As strongly as his brain had denied recognition two seconds ago, now it did the opposite.

This was a picture of the woman he loved.

“I don’t think so,” he said. He’d been staring at the picture too long for casual certainty. He forced himself to hand it back. “Is she a suspect in a crime?”

“Not so far. She still hasn’t broken any laws. But my captain wants to talk to her, hopefully convince her to stop risking her safety like this.”

Fat chance. He barely silenced the thought in time.

Fred tilted his head to study him. “I know it doesn’t seem risky, her being a vampire. But she’s not trained law enforcement, and there’s always risk for a civilian, that something could go bad.”

“And you think she doesn’t know that?” Tai said.

Fred tucked the picture away into his jacket. “I’m sure she does. She’s been too careful not to have thought this through. Honestly, we owe her, and my captain knows it too. Did you see anything on the news about Max Forton?”

“Never heard of him.”

“He’s her most recently apprehended suspect, and he’s not getting out any time soon. His DNA matched to some extremely violent crime scenes against women.”

“So if you owe her, then leave her alone.”

Fred propped one hand on his hip and did his head-tilt again. “You know who she is?”

“No.”

A long look passed between them. An agreement. Fred wouldn’t call him on the lie.

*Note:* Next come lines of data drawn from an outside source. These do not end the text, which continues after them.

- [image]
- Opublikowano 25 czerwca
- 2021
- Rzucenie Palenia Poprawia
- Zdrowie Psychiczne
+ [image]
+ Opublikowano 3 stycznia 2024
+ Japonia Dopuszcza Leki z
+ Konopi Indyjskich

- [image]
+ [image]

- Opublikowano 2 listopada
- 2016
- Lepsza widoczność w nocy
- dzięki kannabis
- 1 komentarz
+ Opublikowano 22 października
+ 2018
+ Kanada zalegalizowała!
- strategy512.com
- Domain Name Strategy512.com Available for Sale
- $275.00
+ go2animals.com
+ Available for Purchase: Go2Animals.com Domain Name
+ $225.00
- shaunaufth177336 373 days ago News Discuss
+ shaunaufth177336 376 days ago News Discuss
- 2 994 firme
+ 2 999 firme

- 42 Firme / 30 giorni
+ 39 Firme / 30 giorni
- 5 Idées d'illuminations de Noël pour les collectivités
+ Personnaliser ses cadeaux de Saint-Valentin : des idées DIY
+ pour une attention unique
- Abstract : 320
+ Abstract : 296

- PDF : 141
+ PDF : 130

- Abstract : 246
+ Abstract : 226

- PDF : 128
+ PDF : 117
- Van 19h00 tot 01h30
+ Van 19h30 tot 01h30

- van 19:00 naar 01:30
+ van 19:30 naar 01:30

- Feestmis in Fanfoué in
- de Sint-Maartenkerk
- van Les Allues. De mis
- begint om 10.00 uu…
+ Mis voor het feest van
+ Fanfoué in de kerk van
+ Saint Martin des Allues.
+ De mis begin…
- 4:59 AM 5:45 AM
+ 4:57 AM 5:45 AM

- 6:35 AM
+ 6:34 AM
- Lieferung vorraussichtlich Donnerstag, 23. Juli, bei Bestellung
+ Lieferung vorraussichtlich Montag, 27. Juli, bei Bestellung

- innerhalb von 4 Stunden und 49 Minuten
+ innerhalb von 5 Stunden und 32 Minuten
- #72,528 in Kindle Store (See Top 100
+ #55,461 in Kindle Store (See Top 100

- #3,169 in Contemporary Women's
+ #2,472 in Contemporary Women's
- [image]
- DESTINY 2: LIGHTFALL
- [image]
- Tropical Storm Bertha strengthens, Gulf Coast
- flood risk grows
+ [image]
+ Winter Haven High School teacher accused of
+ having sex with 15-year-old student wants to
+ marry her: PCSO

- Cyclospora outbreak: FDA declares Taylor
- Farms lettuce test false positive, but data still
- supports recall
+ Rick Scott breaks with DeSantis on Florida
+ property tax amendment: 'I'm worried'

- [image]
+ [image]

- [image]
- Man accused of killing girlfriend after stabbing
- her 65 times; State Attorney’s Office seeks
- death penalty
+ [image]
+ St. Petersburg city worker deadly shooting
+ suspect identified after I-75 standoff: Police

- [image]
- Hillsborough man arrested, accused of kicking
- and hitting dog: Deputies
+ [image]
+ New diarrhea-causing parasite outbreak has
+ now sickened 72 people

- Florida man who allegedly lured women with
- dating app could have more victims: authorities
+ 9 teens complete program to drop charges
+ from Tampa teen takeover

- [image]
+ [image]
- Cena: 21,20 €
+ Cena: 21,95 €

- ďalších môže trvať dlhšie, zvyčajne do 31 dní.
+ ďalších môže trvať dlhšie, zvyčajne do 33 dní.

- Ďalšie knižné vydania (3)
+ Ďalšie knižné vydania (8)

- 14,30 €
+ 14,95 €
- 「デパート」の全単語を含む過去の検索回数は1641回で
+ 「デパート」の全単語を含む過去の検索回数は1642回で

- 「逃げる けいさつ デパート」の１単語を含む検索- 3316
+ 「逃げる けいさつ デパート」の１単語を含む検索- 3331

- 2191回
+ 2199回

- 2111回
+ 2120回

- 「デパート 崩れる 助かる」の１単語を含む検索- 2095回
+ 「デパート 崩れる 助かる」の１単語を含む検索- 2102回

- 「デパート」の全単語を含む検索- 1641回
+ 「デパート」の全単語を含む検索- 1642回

“What’re you going to do, Fred? Bring her into the station for a commendation? You’ve got at least one Broderick in your own squad, and you know it. Guys like him are everywhere. So stop showing that picture around. That’s how you can help keep her safe, man.”

“Maybe.” Fred nodded slowly. Listening, mulling Tai’s words.

When they said goodnight and walked separately to their cars, Tai’s body began to buzz from the inside out, adrenaline colliding with stunned confusion.

Four months together. So much of himself revealed to her…

so much pain. So much trust. More than he’d ever opened up to another person.

And all the time, she’d kept this to herself.

The imbalance of it left Tai utterly lost, pausing at the driver’s door with a hand on the car frame to steady himself as even his physical balance fell away from him.

He drove home on autopilot, still feeling fractured. He called her on the way. Once. Twice. The second time her phone went to voicemail, he couldn’t keep himself from leaving a message.

“Claire, it’s me. We need to talk. Please, tonight, any time you get this, I’ll be home, and we need to talk.”